LDGM Codes-Based Near-Optimal Coding for Adaptive Steganography
Document Type
Periodical
Source
IEEE Transactions on Communications IEEE Trans. Commun. Communications, IEEE Transactions on. 72(4):2138-2151 Apr, 2024
Subject
Communication, Networking and Broadcast Technologies
Distortion
Encoding
Codes
Steganography
Adaptation models
Decoding
Additives
Adaptive steganography
LDGM codes
distortion incorporation
belief propagation
decimation
Language
ISSN
0090-6778
1558-0857
Abstract
Steganographic coding is an essential part of adaptive steganography. There are only two practical near-optimal codes in the context of adaptive steganography so far: Syndrome-Trellis Codes (STCs) based on linear convolutional codes and Steganographic Polar Codes (SPCs) based on polar codes. It can be noticed that both STCs and SPCs are based on channel codes. Like the need for the variety of cryptographic algorithms, to make steganography practical and secure, it is important to devise more adaptive steganographic codes to create more choices for users. Moreover, we want to solve the long-lasting problem of whether lossy source codes-based near-optimal adaptive steganographic coding exists. In this paper, we consider using Low-Density Generator-Matrix (LDGM) codes in adaptive steganography where a new algorithm is proposed. First, we describe the framework of our LDGM codes-based steganographic coding algorithm and establish rigorous upper bounds on average embedding efficiency for individual LDGM steganographic codes with a given information bit degree distribution under the constant distortion profile.
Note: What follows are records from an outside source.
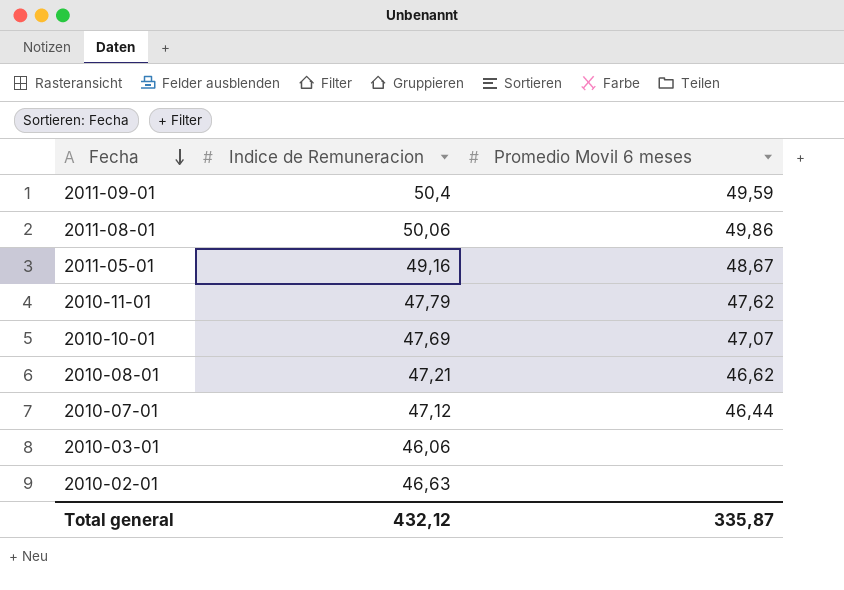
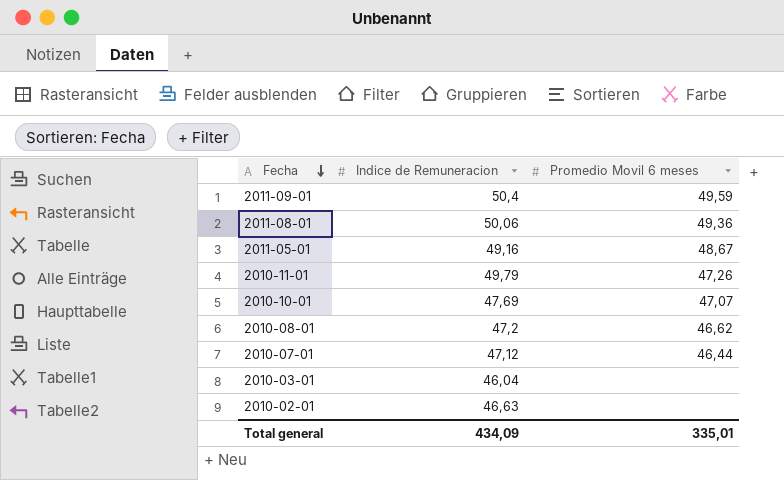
2011-08-01 | Promedio Movil 6 meses: 49,86 -> 49,36
2010-11-01 | Indice de Remuneracion: 47,79 -> 49,79
2010-11-01 | Promedio Movil 6 meses: 47,62 -> 47,26
2010-08-01 | Indice de Remuneracion: 47,21 -> 47,2
2010-03-01 | Indice de Remuneracion: 46,06 -> 46,04
Total general | Indice de Remuneracion: 432,12 -> 434,09
Total general | Promedio Movil 6 meses: 335,87 -> 335,01

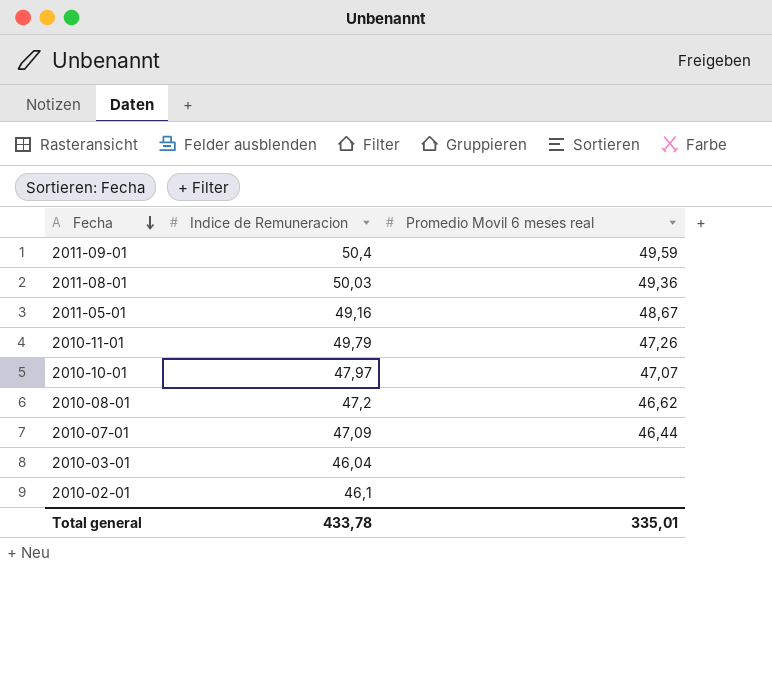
column name: Promedio Movil 6 meses -> Promedio Movil 6 meses real
2011-08-01 | Indice de Remuneracion: 50,06 -> 50,03
2010-10-01 | Indice de Remuneracion: 47,69 -> 47,97
2010-07-01 | Indice de Remuneracion: 47,12 -> 47,09
2010-02-01 | Indice de Remuneracion: 46,63 -> 46,1
Total general | Indice de Remuneracion: 434,09 -> 433,78

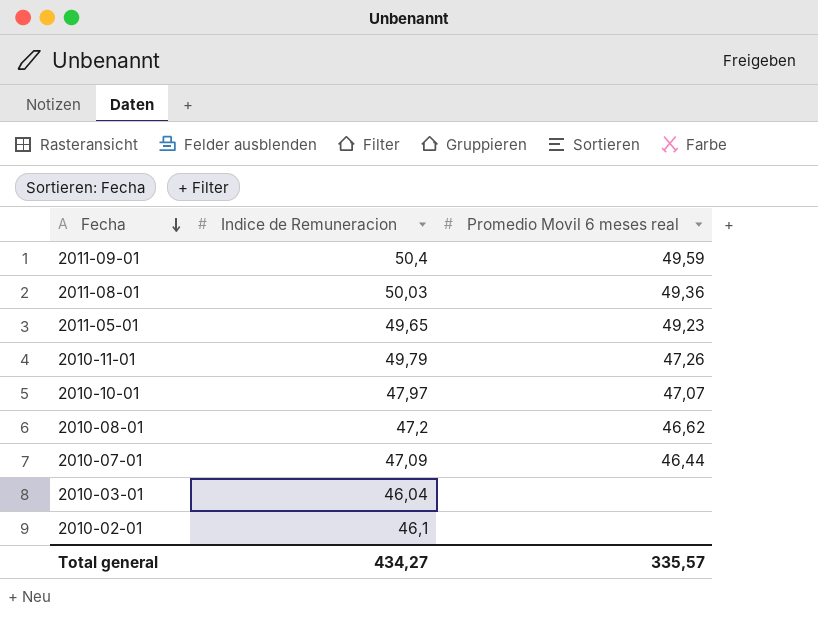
2011-05-01 | Indice de Remuneracion: 49,16 -> 49,65
2011-05-01 | Promedio Movil 6 meses real: 48,67 -> 49,23
Total general | Indice de Remuneracion: 433,78 -> 434,27
Total general | Promedio Movil 6 meses real: 335,01 -> 335,57

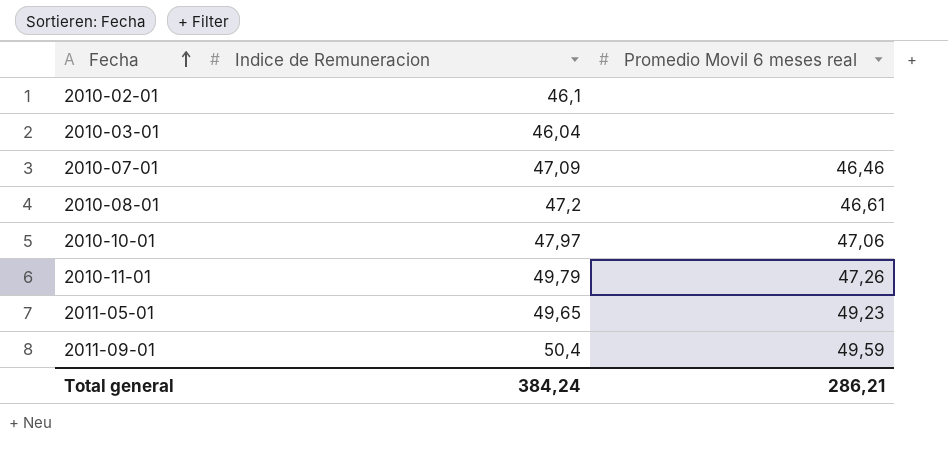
row order: Fecha descending -> Fecha ascending
row 2011-08-01: 50,03 | 49,36 -> none
2010-07-01 | Promedio Movil 6 meses real: 46,44 -> 46,46
2010-08-01 | Promedio Movil 6 meses real: 46,62 -> 46,61
2010-10-01 | Promedio Movil 6 meses real: 47,07 -> 47,06
Total general | Indice de Remuneracion: 434,27 -> 384,24
Total general | Promedio Movil 6 meses real: 335,57 -> 286,21

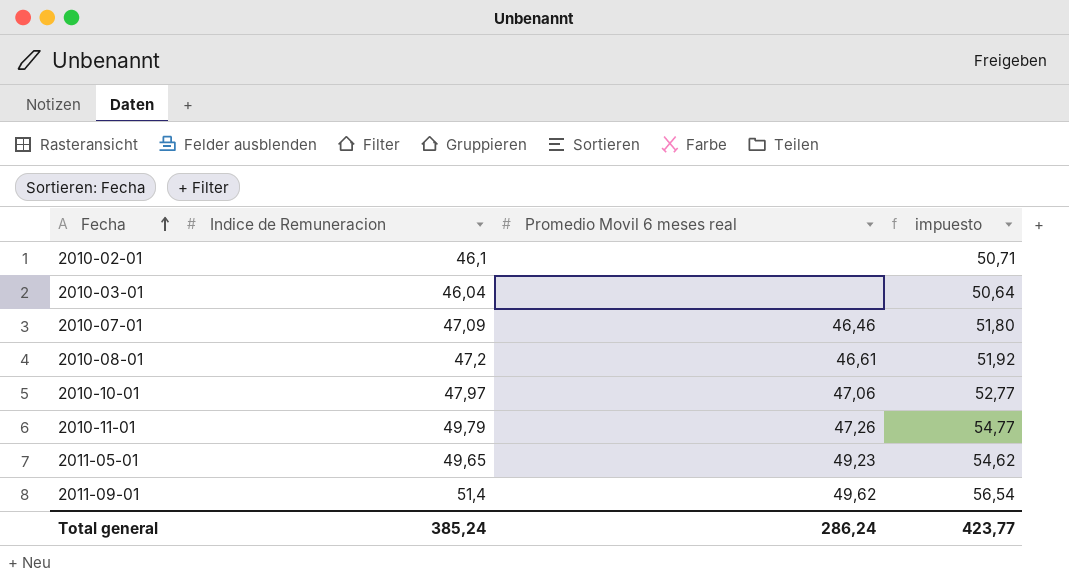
column impuesto | formula: none -> [Indice de Remuneracion] * 1,1
2011-09-01 | Indice de Remuneracion: 50,4 -> 51,4
2011-09-01 | Promedio Movil 6 meses real: 49,59 -> 49,62
Total general | Indice de Remuneracion: 384,24 -> 385,24
Total general | Promedio Movil 6 meses real: 286,21 -> 286,24

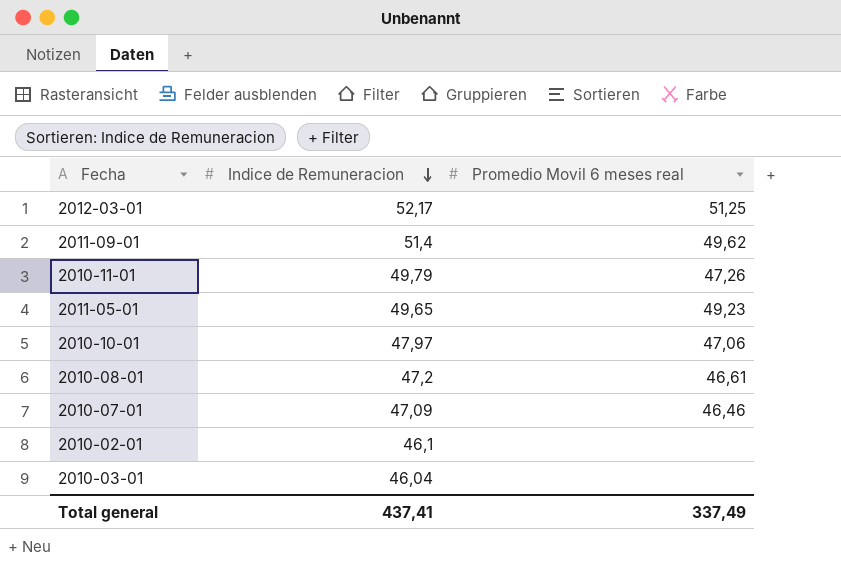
row order: Fecha ascending -> Indice de Remuneracion descending
column impuesto | formula: [Indice de Remuneracion] * 1,1 -> none
row 2012-03-01: none -> 52,17 | 51,25
Total general | Indice de Remuneracion: 385,24 -> 437,41
Total general | Promedio Movil 6 meses real: 286,24 -> 337,49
Then, we give a provably optimal method of distortion incorporation for adaptive steganography and provide the corresponding log-domain Belief Propagation Guided Decimation (log-BPGD) algorithm to minimize the additive distortion. The syndrome coding technique is applied to realize definitive encoding and decoding of the secret message. We report experiments for various distortion profiles, payload rates, and code lengths. The results verify the near-optimal performance of the proposed method, by which the possibility of designing near-optimal adaptive steganographic coding methods based on lossy source coding is confirmed.